Number of T-RFs in the nosZ T-RFLP profiles of H. J. Andrews soils

Site and vegetation type na No. of CfoI T-RFs
No. of MspI T-RFs
No. of RsaI T-RFs
No. of combined T-RFLPs
Total Mean (SE) Total Mean (SE) Total Mean (SE) Total Mean (SE)
Carpenter
    Meadow 12 12 7.1 (0.4) 6 4.2 (0.2) 13 4.9 (0.3) 31 16.2 (0.7)
    Forest 10 11 5.7 (0.5) 10 4.2 (0.5) 10 5.0 (0.2) 31 14.9 (1.1)
Lookout
    Meadow 12 15 6.9 (0.6) 8 3.3 (0.4) 15 6.0 (0.7) 38 16.2 (1.4)
    Forest 11 11 5.1 (0.2) 5 2.7 (0.2) 7 4.5 (0.2) 23 12.4 (0.4)
Total 45 24 6.2 (0.3) 14 3.6 (0.2) 23 5.1 (0.2) 61 15.0 (0.5)
a

n, total number of field replicates analyzed.

Differences in nosZ distribution and functional relationships.

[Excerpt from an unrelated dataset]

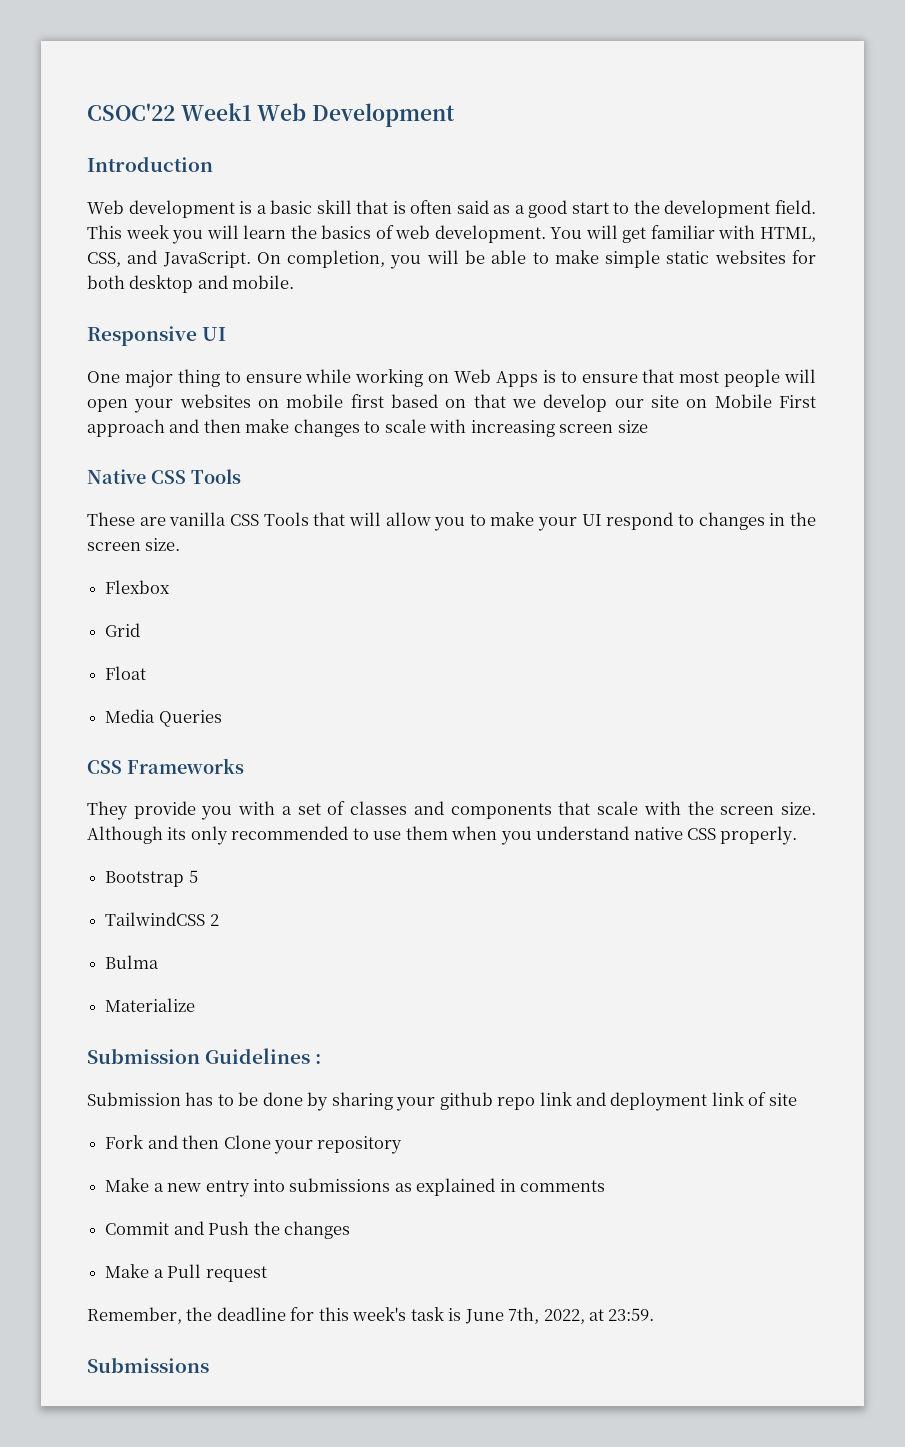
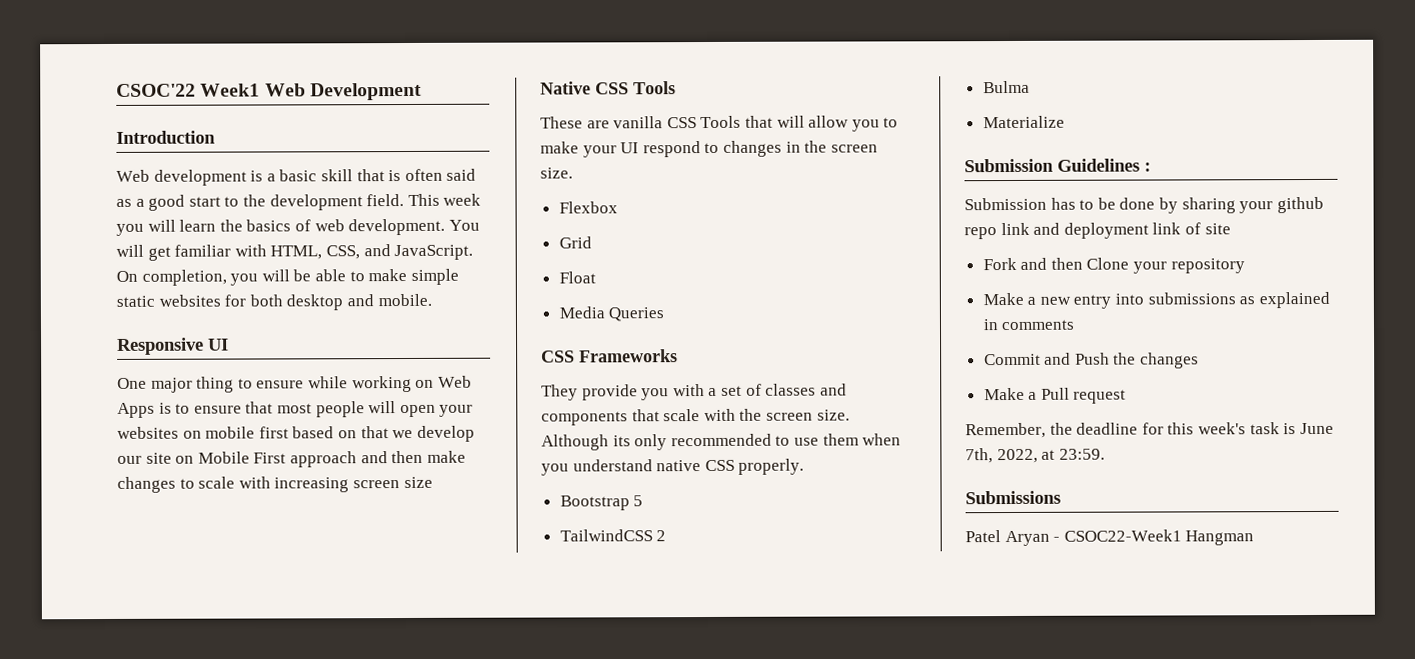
+ Patel Aryan - CSOC22-Week1 Hangman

Denitrifying community composition differed significantly according to vegetation type and site (Fig. 2 and Table 3). MRPP A statistic values of about 0.3 (Table 3) reflect strong differences between groups (23). Differences determined on the basis of the proportional abundance of or the presence or absence of nosZ T-RFs were evident (Table 3). Four groups (corresponding to vegetation type and site) were determined on the basis of proportional abundance levels (Fig. 2). Differences by site (as determined on the basis of the presence or absence of nosZ T-RFs) were less apparent for the forest samples (Table 3). NMS values for axes one and two were statistically significant (P = 0.02). Differences between vegetation type and site were also found by analyzing separate CfoI, MspI, or RsaI T-RFLP profiles, but these differences were not as strong as those seen for the combined profiles and relationships between vegetation type and site differed somewhat depending on the endonuclease used (data not shown). Ordination plots of CfoI profiles appeared most similar to the combined profile plots.

FIG. 2.

FIG. 2.

NMS ordination of denitrifying community composition determined on the basis of proportional abundance of T-RFs in combined CfoI, MspI, and RsaI nosZ T-RFLP profiles. Points represent meadow-to-forest transect samples. The percentage of variation represented by each axis is shown in parentheses next to the axis name. Vectors show the directions and relative magnitudes of correlation coefficients (r2) between NMS axes and functional variables; r2 values (in the order r2 of axis 1, r2 of axis 2) for the correlation between the functional variable and axis one or two are shown in parentheses. Nitrification, log10 of nitrification potential; denitrification, log10 of DEA; C:N, soil carbon-to-nitrogen ratio; NH4+ accumulation, net NH4+ production (i.e., ammonification).

TABLE 3.

Results of MRPP testing for significant differences between predefined groups determined on the basis of nosZ T-RFLP profiles (CfoI, MspI, and RsaI results have been combined)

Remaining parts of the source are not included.